What is a Corneal Transplantation?
Keratoplasty, better known as cornea transplant, is the most common hard-tissue transplant. The procedure replaces part of the patient’s cornea with tissue from organ donors.
The cornea is the outermost part of the eye, and is largely responsible for focusing. Successful transplants often help relieve people of eye pain, and can even help people see again. One example of the results of a successful cornea transplant can be se here:
Cornea transplants also have a high success rate, but some peoples’ bodies do reject the donated tissue.
Most of the time cornea transplants are done for patients with damaged corneas, but there are some diseases that affect the cornea and transplants can be very helpful in these situations.
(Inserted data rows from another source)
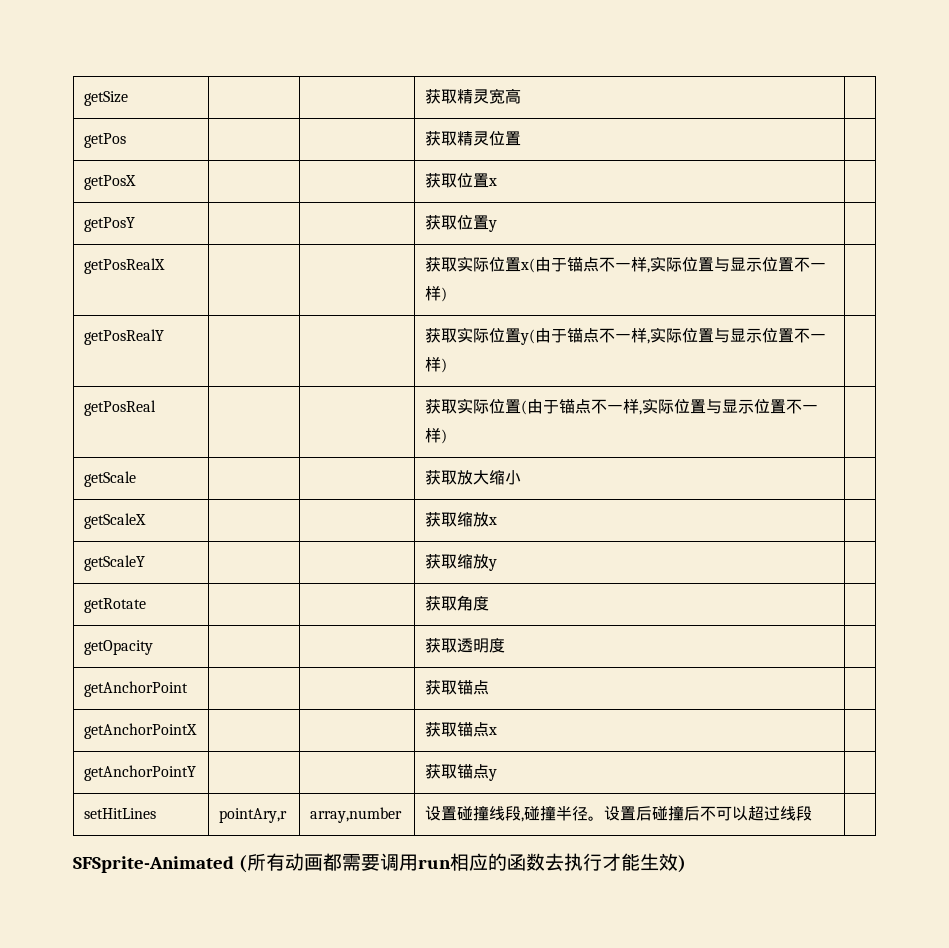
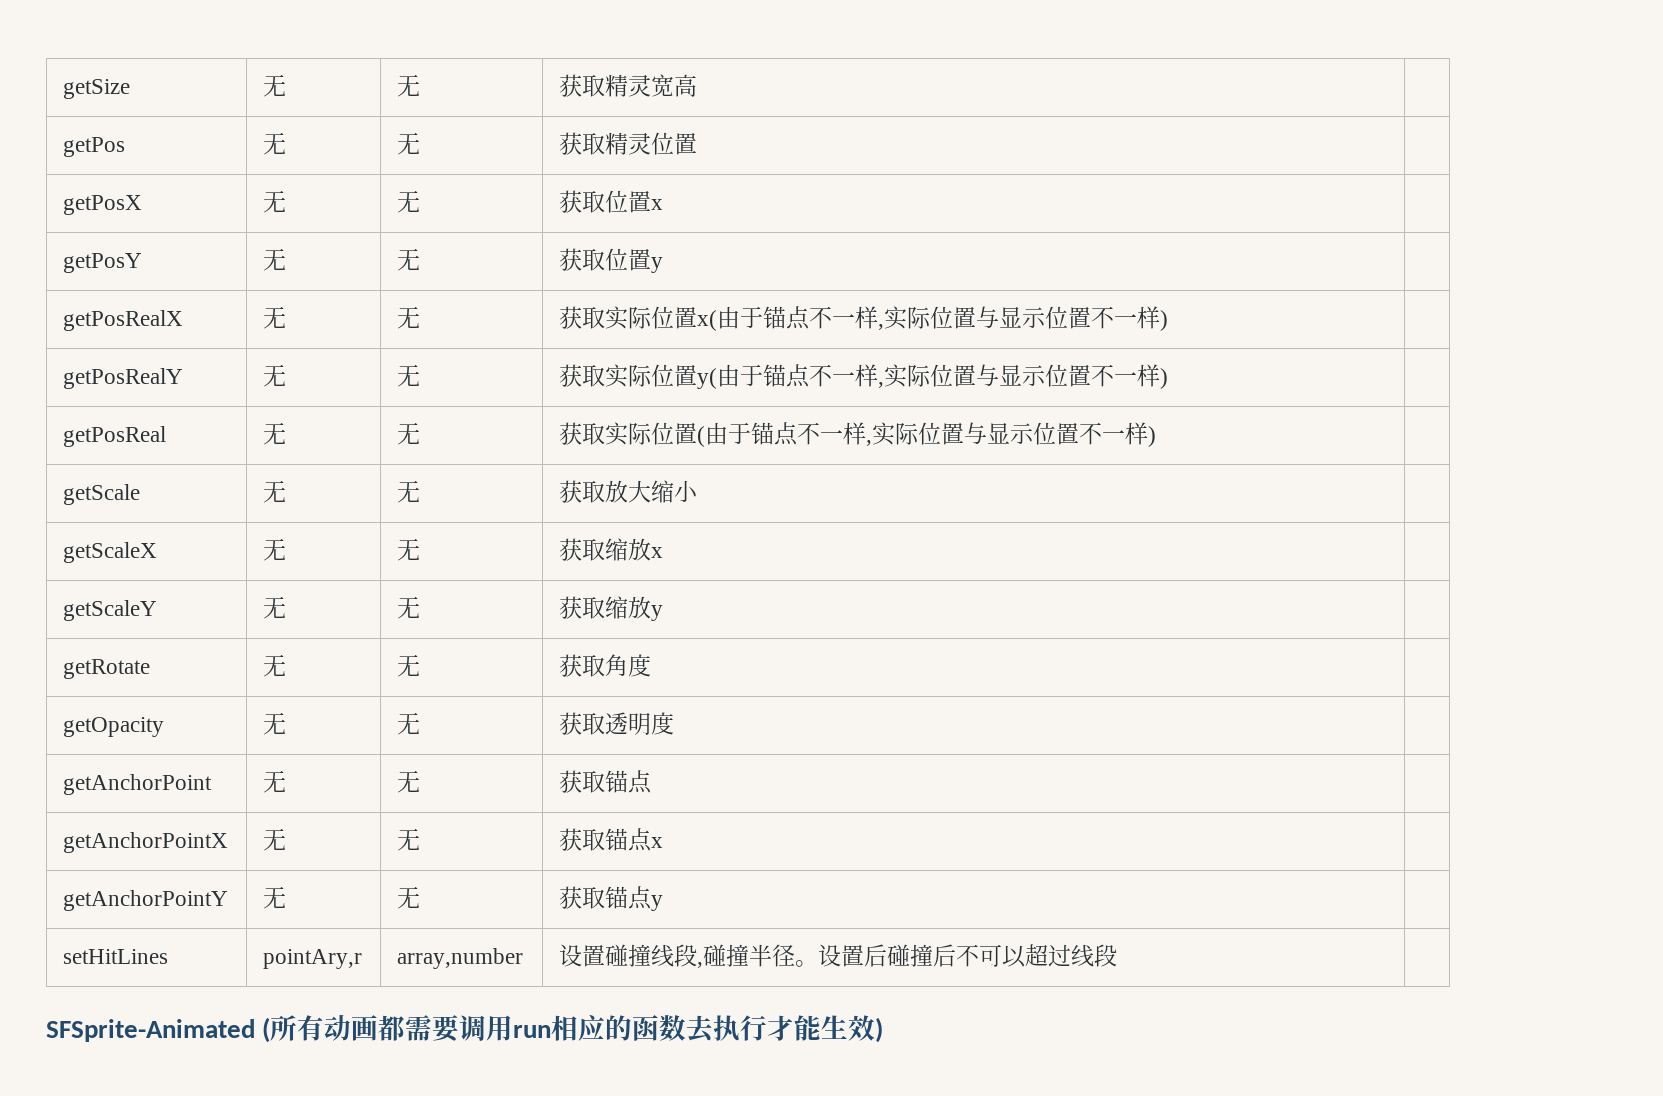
(129, 98) | -> [263,74,287,97] [397,74,421,97] 无 | 无
(127, 140) | -> [263,132,287,155] [397,132,421,155] 无 | 无
(137, 182) | -> [263,190,287,213] [397,190,421,213] 无 | 无
(136, 224) | -> [263,248,287,271] [397,248,421,271] 无 | 无
(166, 266) | -> [263,306,287,329] [397,306,421,329] 无 | 无
(165, 337) | -> [263,364,287,387] [397,364,421,387] 无 | 无
(157, 408) | -> [263,422,287,445] [397,422,421,445] 无 | 无
(137, 479) | -> [263,480,287,503] [397,480,421,503] 无 | 无
(147, 521) | -> [263,538,287,561] [397,538,421,561] 无 | 无
(146, 563) | -> [263,596,287,619] [397,596,421,619] 无 | 无
(147, 605) | -> [263,654,287,677] [397,654,421,677] 无 | 无
(154, 647) | -> [263,712,287,735] [397,712,421,735] 无 | 无
(189, 689) | -> [263,770,287,793] [397,770,421,793] 无 | 无
(198, 731) | -> [263,828,287,851] [397,828,421,851] 无 | 无
(197, 773) | -> [263,886,287,909] [397,886,421,909] 无 | 无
Human corneas, for example, can also become cloudy and swell.
As with any serious medical procedure it is important to understand the risks associated with the procedure. Rejection happens in less than 20% of patients. This happens when the immune system attacks the transplanted material. Patients feeling pain or light sensitivity after a transplant should make an appointment with their Ophthalmologist. Other risks include infection and increased swelling, clouding and pressure.
Before the procedure one can expect to undergo a thorough exam so the doctor can take steps to minimize any potential complications after or during the surgery. The doctor will audit medications the patient is taking as well and make sure no complications will arise as a result. The doctor should also seek to make the eye as healthy as possible so no unrelated problems affect the procedure. Finally, the ophthalmologist will measure the patient’s eye to make sure the donated tissue fits.
The good news is that, unlike other organs, corneas generally don’t require long wait times. They usually come from deceased organ donors with healthy eyes. There are a few different types of transplants. Whichever the patient receives, they need to take care and prevent injuries.